[Data section — start]

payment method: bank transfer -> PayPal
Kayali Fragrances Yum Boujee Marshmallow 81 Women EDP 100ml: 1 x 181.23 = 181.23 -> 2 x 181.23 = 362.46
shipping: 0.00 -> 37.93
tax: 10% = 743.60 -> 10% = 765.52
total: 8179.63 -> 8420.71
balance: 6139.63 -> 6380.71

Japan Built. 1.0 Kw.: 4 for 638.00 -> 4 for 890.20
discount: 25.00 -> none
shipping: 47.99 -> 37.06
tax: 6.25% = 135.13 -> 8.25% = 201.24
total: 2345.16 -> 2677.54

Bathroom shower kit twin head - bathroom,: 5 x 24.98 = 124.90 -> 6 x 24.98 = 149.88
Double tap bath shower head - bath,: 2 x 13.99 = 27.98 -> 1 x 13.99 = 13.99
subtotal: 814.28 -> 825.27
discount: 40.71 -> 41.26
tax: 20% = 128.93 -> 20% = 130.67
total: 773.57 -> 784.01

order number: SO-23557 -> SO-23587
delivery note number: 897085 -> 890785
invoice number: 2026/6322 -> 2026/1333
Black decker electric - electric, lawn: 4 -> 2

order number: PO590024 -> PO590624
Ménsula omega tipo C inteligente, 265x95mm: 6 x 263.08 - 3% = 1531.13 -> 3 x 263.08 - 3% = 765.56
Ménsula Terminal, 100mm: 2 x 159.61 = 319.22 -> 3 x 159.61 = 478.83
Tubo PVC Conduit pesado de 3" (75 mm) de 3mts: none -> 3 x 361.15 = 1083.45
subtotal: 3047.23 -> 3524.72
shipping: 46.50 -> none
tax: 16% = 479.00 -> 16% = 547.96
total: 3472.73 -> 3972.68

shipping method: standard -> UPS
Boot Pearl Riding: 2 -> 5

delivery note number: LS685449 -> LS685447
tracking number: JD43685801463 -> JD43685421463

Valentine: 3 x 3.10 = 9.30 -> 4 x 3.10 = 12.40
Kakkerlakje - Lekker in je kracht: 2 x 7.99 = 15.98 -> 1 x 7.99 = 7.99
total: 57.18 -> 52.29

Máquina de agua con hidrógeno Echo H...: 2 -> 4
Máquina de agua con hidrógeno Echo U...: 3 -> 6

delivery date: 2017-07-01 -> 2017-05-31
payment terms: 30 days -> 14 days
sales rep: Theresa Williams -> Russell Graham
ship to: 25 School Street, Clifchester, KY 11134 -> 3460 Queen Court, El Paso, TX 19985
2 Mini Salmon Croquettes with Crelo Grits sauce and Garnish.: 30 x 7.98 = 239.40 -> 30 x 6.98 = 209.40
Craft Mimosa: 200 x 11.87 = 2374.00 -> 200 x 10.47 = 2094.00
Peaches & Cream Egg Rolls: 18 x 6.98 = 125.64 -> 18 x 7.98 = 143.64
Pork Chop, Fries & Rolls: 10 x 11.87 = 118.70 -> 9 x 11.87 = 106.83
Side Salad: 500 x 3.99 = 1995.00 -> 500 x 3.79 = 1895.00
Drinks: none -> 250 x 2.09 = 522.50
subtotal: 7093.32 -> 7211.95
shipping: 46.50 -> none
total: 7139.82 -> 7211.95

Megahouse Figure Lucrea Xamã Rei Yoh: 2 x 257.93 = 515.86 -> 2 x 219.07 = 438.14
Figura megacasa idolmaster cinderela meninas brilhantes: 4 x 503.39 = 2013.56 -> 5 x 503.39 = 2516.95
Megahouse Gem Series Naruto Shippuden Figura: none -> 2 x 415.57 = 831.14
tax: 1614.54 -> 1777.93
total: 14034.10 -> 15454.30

[Data section — finish]

Work to be completed. I need each of the entries above printed again exactly.

Finished task.
payment method: bank transfer -> PayPal
Kayali Fragrances Yum Boujee Marshmallow 81 Women EDP 100ml: 1 x 181.23 = 181.23 -> 2 x 181.23 = 362.46
shipping: 0.00 -> 37.93
tax: 10% = 743.60 -> 10% = 765.52
total: 8179.63 -> 8420.71
balance: 6139.63 -> 6380.71

Japan Built. 1.0 Kw.: 4 for 638.00 -> 4 for 890.20
discount: 25.00 -> none
shipping: 47.99 -> 37.06
tax: 6.25% = 135.13 -> 8.25% = 201.24
total: 2345.16 -> 2677.54

Bathroom shower kit twin head - bathroom,: 5 x 24.98 = 124.90 -> 6 x 24.98 = 149.88
Double tap bath shower head - bath,: 2 x 13.99 = 27.98 -> 1 x 13.99 = 13.99
subtotal: 814.28 -> 825.27
discount: 40.71 -> 41.26
tax: 20% = 128.93 -> 20% = 130.67
total: 773.57 -> 784.01

order number: SO-23557 -> SO-23587
delivery note number: 897085 -> 890785
invoice number: 2026/6322 -> 2026/1333
Black decker electric - electric, lawn: 4 -> 2

order number: PO590024 -> PO590624
Ménsula omega tipo C inteligente, 265x95mm: 6 x 263.08 - 3% = 1531.13 -> 3 x 263.08 - 3% = 765.56
Ménsula Terminal, 100mm: 2 x 159.61 = 319.22 -> 3 x 159.61 = 478.83
Tubo PVC Conduit pesado de 3" (75 mm) de 3mts: none -> 3 x 361.15 = 1083.45
subtotal: 3047.23 -> 3524.72
shipping: 46.50 -> none
tax: 16% = 479.00 -> 16% = 547.96
total: 3472.73 -> 3972.68

shipping method: standard -> UPS
Boot Pearl Riding: 2 -> 5

delivery note number: LS685449 -> LS685447
tracking number: JD43685801463 -> JD43685421463

Valentine: 3 x 3.10 = 9.30 -> 4 x 3.10 = 12.40
Kakkerlakje - Lekker in je kracht: 2 x 7.99 = 15.98 -> 1 x 7.99 = 7.99
total: 57.18 -> 52.29

Máquina de agua con hidrógeno Echo H...: 2 -> 4
Máquina de agua con hidrógeno Echo U...: 3 -> 6

delivery date: 2017-07-01 -> 2017-05-31
payment terms: 30 days -> 14 days
sales rep: Theresa Williams -> Russell Graham
ship to: 25 School Street, Clifchester, KY 11134 -> 3460 Queen Court, El Paso, TX 19985
2 Mini Salmon Croquettes with Crelo Grits sauce and Garnish.: 30 x 7.98 = 239.40 -> 30 x 6.98 = 209.40
Craft Mimosa: 200 x 11.87 = 2374.00 -> 200 x 10.47 = 2094.00
Peaches & Cream Egg Rolls: 18 x 6.98 = 125.64 -> 18 x 7.98 = 143.64
Pork Chop, Fries & Rolls: 10 x 11.87 = 118.70 -> 9 x 11.87 = 106.83
Side Salad: 500 x 3.99 = 1995.00 -> 500 x 3.79 = 1895.00
Drinks: none -> 250 x 2.09 = 522.50
subtotal: 7093.32 -> 7211.95
shipping: 46.50 -> none
total: 7139.82 -> 7211.95

Megahouse Figure Lucrea Xamã Rei Yoh: 2 x 257.93 = 515.86 -> 2 x 219.07 = 438.14
Figura megacasa idolmaster cinderela meninas brilhantes: 4 x 503.39 = 2013.56 -> 5 x 503.39 = 2516.95
Megahouse Gem Series Naruto Shippuden Figura: none -> 2 x 415.57 = 831.14
tax: 1614.54 -> 1777.93
total: 14034.10 -> 15454.30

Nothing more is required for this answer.